There seems to be some sort of shrieky, hysterical accusation that the Emergencies Act horribly violated the basic, constitutional rights of Canadians and, while we can argue whether invoking the EA was necessary or constitutional, the more important question to ask is, "Um ... exactly which rights?" That is, can someone point to some fundamental right of which they were deprived solely because of the invocation of the EA? Let me explain.
If memory serves, the federal government was initially reluctant to get involved in the "Freedom Convoy" siege of Ottawa, insisting (quite correctly, I would suggest) that both local police services and the province had more than enough resources to handle this and, frankly, I am inclined to believe that. The basic problem was that Ottawa cops were clearly not interested in exercising even the most basic powers they already had, like enforcing parking or noise or anti-idling bylaws.

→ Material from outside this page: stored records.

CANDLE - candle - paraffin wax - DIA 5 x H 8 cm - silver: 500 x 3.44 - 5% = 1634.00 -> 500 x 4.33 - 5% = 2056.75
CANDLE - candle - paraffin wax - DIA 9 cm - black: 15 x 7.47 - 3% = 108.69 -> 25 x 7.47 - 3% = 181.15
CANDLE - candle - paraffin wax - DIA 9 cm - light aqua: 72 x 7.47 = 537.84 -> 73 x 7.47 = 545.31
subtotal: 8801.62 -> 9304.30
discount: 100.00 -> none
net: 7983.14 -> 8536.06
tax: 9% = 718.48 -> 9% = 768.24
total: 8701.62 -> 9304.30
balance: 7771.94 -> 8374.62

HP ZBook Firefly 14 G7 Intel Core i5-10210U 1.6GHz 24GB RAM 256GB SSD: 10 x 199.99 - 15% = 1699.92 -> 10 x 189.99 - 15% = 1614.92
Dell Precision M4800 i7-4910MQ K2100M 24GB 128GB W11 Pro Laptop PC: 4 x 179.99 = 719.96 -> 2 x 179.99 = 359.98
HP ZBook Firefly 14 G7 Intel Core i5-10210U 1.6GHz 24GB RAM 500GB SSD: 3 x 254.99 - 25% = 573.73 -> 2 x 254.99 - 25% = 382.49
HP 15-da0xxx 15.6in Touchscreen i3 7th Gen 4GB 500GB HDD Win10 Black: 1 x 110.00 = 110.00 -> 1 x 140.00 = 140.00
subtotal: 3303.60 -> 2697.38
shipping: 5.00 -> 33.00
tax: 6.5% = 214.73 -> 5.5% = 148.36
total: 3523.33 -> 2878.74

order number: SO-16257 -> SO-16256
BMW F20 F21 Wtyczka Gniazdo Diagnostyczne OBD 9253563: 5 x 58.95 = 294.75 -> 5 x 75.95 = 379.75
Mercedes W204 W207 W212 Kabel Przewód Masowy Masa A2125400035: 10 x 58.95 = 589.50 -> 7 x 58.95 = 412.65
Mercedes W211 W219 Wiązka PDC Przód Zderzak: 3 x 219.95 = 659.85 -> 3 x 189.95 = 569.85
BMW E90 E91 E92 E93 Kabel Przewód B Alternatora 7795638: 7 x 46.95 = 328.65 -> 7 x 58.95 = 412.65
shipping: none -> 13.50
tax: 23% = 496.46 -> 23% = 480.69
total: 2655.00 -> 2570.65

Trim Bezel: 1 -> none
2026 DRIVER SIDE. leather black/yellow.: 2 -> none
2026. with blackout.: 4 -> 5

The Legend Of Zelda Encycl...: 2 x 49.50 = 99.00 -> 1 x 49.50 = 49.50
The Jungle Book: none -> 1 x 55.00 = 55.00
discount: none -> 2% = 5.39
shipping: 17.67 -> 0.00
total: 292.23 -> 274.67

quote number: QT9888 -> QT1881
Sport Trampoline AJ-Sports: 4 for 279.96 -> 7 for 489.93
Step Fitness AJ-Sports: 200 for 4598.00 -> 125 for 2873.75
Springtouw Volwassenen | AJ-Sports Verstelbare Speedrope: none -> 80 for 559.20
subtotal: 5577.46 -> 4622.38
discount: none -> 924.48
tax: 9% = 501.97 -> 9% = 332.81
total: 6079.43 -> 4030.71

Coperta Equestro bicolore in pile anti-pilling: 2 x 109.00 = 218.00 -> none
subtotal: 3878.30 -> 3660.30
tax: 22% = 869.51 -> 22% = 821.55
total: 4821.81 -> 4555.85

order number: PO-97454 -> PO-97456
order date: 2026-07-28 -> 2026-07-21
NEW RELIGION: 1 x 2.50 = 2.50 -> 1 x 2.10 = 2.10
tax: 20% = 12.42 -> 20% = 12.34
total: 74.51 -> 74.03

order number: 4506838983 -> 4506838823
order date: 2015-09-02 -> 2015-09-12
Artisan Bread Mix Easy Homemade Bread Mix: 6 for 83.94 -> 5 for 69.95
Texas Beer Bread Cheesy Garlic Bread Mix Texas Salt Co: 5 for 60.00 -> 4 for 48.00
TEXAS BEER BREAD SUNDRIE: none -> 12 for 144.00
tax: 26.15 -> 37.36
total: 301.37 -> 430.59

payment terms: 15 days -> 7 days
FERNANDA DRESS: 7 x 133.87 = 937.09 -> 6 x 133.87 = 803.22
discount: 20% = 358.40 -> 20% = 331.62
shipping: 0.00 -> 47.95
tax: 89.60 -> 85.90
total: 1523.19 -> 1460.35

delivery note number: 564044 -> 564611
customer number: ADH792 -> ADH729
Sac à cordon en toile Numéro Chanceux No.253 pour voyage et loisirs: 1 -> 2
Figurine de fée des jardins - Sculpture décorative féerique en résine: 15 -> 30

When it eventually became clear that Ottawa police services were, in fact, totally in bed with the yobs and yahoos terrorizing the city, the effect of invoking the EA seemed to not so much give the police more powers; rather, it seemed to inspire them to do nothing more than start handing out tickets for stuff they could have been handing out tickets for all that time.
I'll say that again -- it seems that the most important effect of the EA was to convince indescribably lazy Ottawa police to finally do their fucking jobs.
I say this because it seems that the primary argument against the EA was that it deprived Canadians of some sort of fundamental rights. But did it? Is someone who was ticketed or fined, or had their truck impounded for parking it on Wellington for two straight weeks and refusing to move it despite days of warnings, seriously going to argue in court that, without the EA, they would have been just fine?
It seems to me that, if one wants to argue about the unconstitutionality of the EA, one better be prepared to argue how that EA deprived protesters of their rights above and beyond what the police were already allowed to enforce. Because if the best you can do is say, "If it weren't for Justin Trudeau's fascist Emergencies Act, I would never have gotten that horn-honking ticket!", then you really don't have much of an argument.
So, really, if the worst you can say about the EA is that it finally got Ottawa cops off their fat asses and enforcing laws that were already on the books, your argument in court should be very short indeed.
BONUS TRACK: I'm thrilled that the first anonymous commenter understood precisely the point I was making -- that the constitutionality or proportionality of Canada's Emergencies Act is utterly irrelevant if it did not affect the fines, tickets or charges that resulted from simple police enforcement of the laws already on the books.
The one exception that I was already thinking of was the very one he/she mentioned -- the freezing/seizing of bank accounts. And, yes, I'm open to people commenting on that, but keep in mind that Canada already has mechanisms to do just that with alleged "terrorist" organizations, so it's not clear how that plays into this.
However, if some dumbass lawyer stands up in court and claims some sort of constitutional protection against a parking ticket or moving violation, the judge should say nothing more than. "Bailiff, kick this lawyer and his idiot client in the butt."